From an early age, Halm showed an aptitude for fictional narrative, perhaps first exemplified in Die Abendgenossen, written when Halm was in his early twenties. Another early novella from this period, Ein Abend zu L, contains insights on sex and homosexuality which anticipate psycho-analytical notions. Dr. Tony Page writes on this:
"In view of its daring delineations of human sexuality and repressed sexual urges, its potentially progressive view of same-sex love and general exploration of the human psyche in the grip of passion, Ein Abend zu L. constitutes a remarkable early 19th-century literary document, providing pre-echoes of psycho-analytical ideas that would take the Western world by storm less than a century later."Dr. Tony Page, 'Friedrich Halm and the Demon of Sex: An Examination of Halm's Early Novelle, Ein Abend zu L', Manusya Journal of Humanities, Chulalongkorn University, 2014, Thailand, p.66, www.manusya.journals.chula.ac.th/ files/ essay/ FRIEDRICH%20HALM_51-67
Halm's other short stories and novellas, which tend to focus on spiritual issues and self-destructive monomaniacal characters, are meant to be psychologically insightful—especially his earliest major story, Das Auge Gottes ("The Eye of God"), a lengthy novella written in 1826, about the supernatural reverberations of the blasphemous act of the desecration of a holy icon, and his final narrative piece, Das Haus an der Veronabrücke ("The House on Verona Bridge"), centering on the inner collapse of a man given over to a morally repellent but overriding idée fixe (the enforced sexual coupling of his wife with another man). His novella, Die Marzipan-Lise ("Marzipan Lise"), is credited with being one of the first "criminal fiction tales" of German literature and is now available as an audio book on CD. Furthermore, the composer, Brahms, used some of Halm's verses as the basis for a number of his Lieder, as did composer Pauline Volkstein.

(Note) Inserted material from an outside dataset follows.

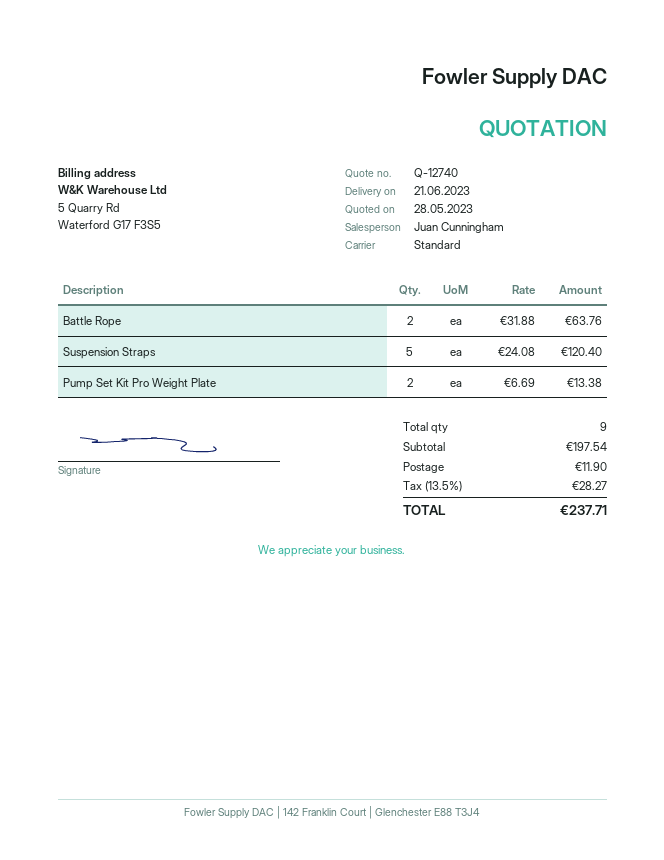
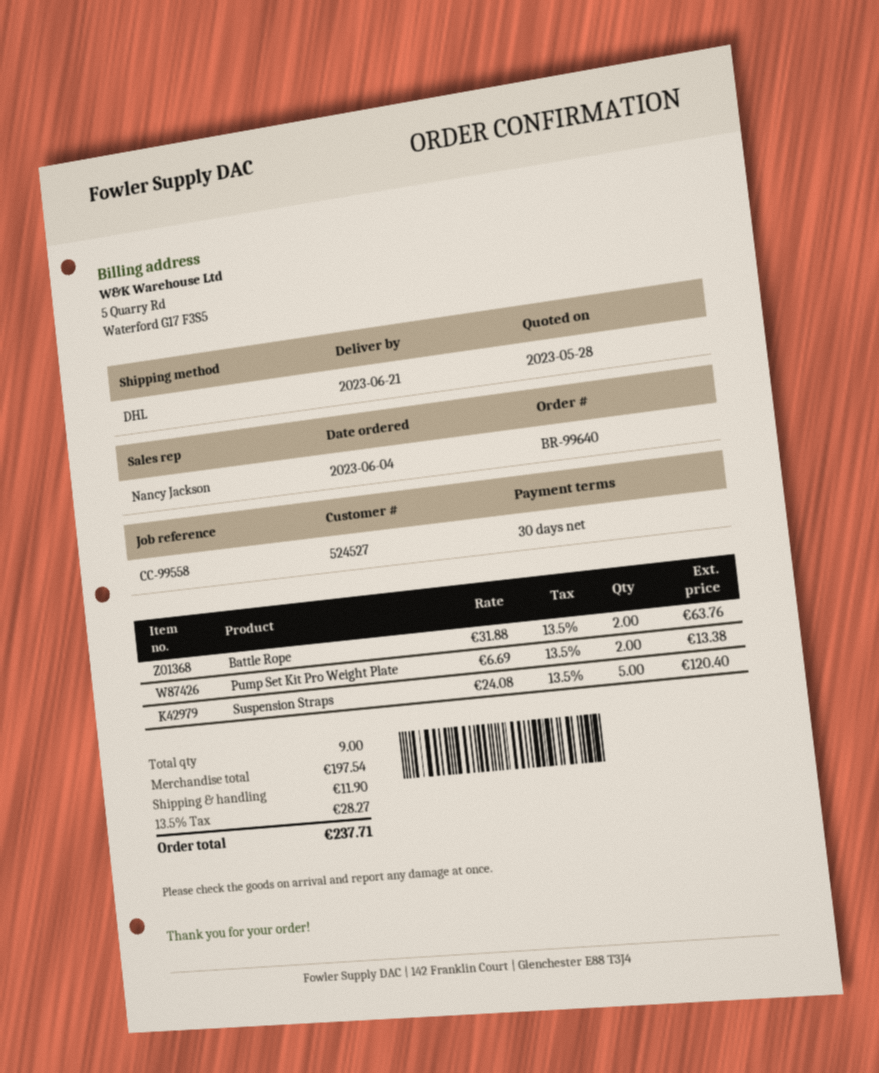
sales rep: Juan Cunningham -> Nancy Jackson
shipping method: standard -> DHL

Overall it can be said that it is as a short-story or "novella" writer that Halm has secured a place in the history of German/Austrian literature. His novellas mark Halm out as a writer of talent, psychological penetration and substance. His novella, The House at Verona Bridge ( Das Haus an der Veronabruecke) alone stands as a milestone in 19th-century Austrian literature for its probing and insightful treatment of an obsessive mentality that inevitably leads its possessor into tragedy and death.

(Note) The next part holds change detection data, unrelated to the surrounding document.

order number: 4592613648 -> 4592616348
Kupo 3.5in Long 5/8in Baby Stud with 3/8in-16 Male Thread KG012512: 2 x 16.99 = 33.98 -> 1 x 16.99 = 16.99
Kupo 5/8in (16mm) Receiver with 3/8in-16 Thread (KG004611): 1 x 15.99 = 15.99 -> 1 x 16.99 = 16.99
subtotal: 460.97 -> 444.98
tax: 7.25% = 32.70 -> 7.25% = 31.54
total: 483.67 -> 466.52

His collected works, Samtliche Werke, were published arranged in chronological order in eight volumes (1856–1864), to which four posthumous volumes were added in 1872. Also published were Ausgewählte Werke, ed. by Anton Schlossar in 4 vols. (1904). Published in the 21st century in Amazon Kindle format were a collection of poems entitled Unpublished Poems of Friedrich Halm (2011), for the first time the complete text of Halm's novella, Das Auge Gottes (2011), as well as Halm's novella, Ein Abend zu L. (2012), in addition to Halm's essay on literary aesthetics, Sendschreiben an J. C. R. (2012), as well as his massive drama, Schwert, Hammer, Buch (2022) and the earlier melodrama, Die Nacht der Rache (2024), all transcribed and edited by Dr. Tony Page.